Peer-reviewed Journal Article

Gleditsch, Nils Petter; Ranveig Gissinger; Nils Petter Gleditsch; & Ranveig Gissinger (1999) Globalization and Conflict: Welfare, Distribution, and Political Unrest, Journal of World-Systems Research 5(2): 274–300.

The consequences of globalization for the development of a more peaceful world remain highly controversial. This article seeks to clarify the impact that the globalization of the economy may have on civil war and political instability. Liberals argue that countries heavily dependent on the global economy (whether measured by trade or investment) are likely to experience higher economic growth, greater affluence, more democracy, and increasingly peaceful conditions at home and abroad. In stark contrast, most dependency theorists argue that high levels of trade and investment tend to generate greater economic inequality. Relative deprivation theory suggests that such inequality will increase the risk of political instability. From these two broad perspectives, a set of hypotheses is developed and tested on a global dataset for the period 1965–93. The consequences of an open economy prove to be quite complex.

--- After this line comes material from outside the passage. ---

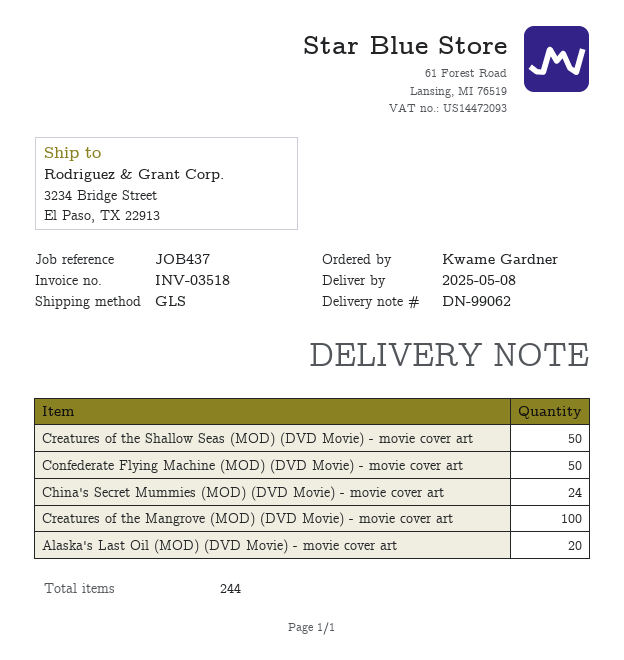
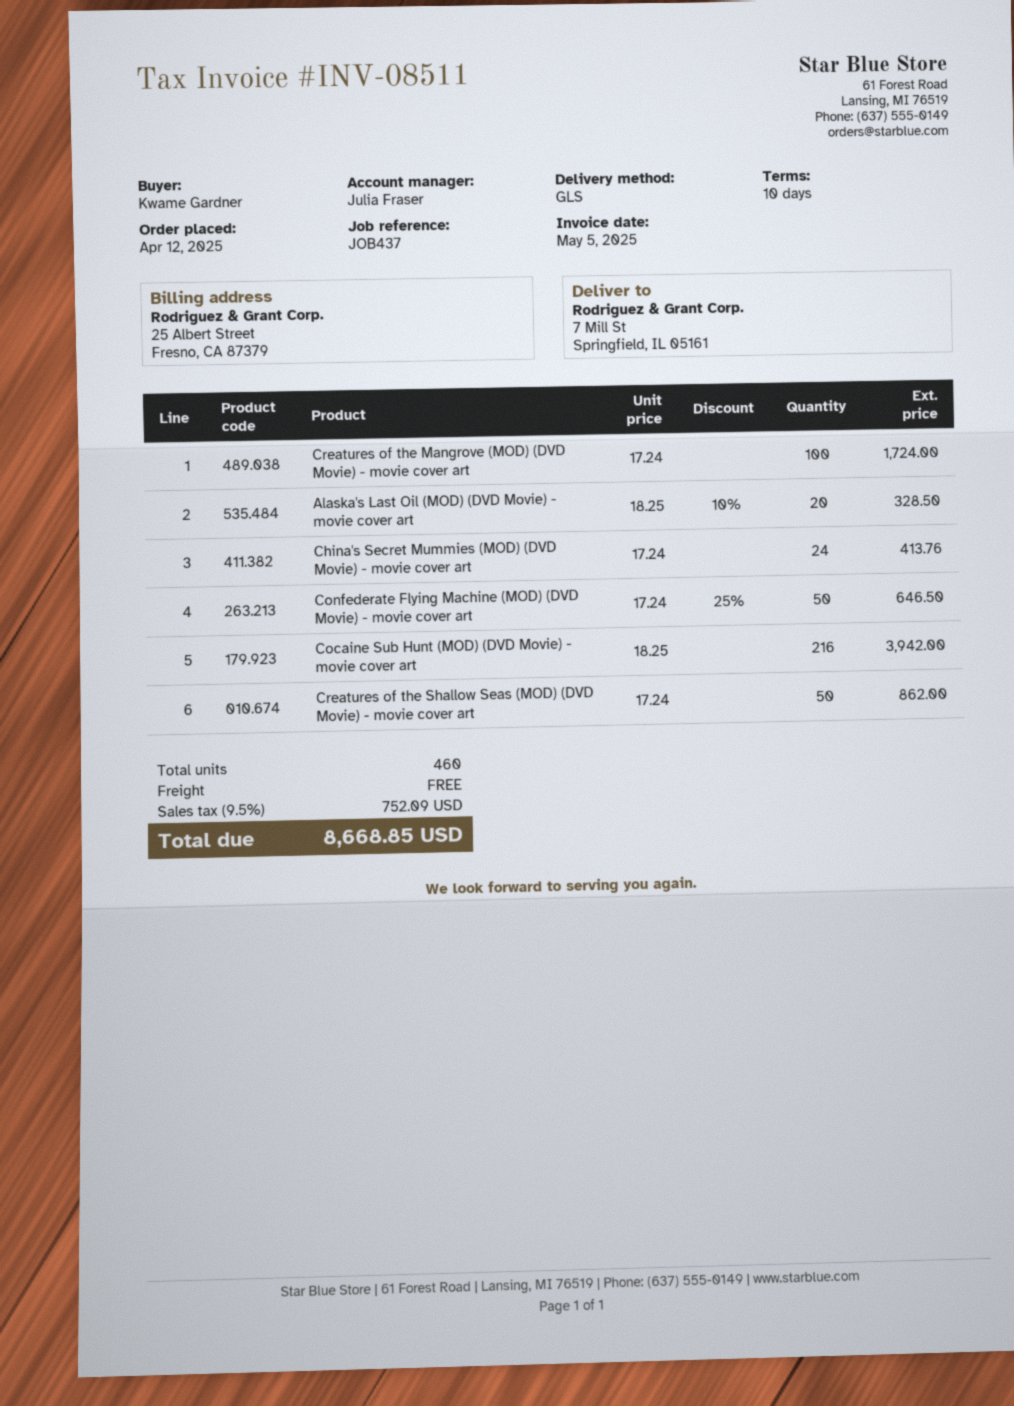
invoice number: INV-03518 -> INV-08511
ship to: 3234 Bridge Street, El Paso, TX 22913 -> 7 Mill St, Springfield, IL 05161
Cocaine Sub Hunt (MOD) (DVD Movie) - movie cover art: none -> 216
total quantity: 244 -> 460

A high level of trade does generate more domestic peace; at the same time, direct foreign investment also creates conditions conducive to political instability. However, the consequences of trade are dependent on what is being exported. Exports of manufactured goods create high levels of welfare and equality, while exports of agricultural products promote poverty and inequality. Inequality emerges as but one of many factors which lead to political instability.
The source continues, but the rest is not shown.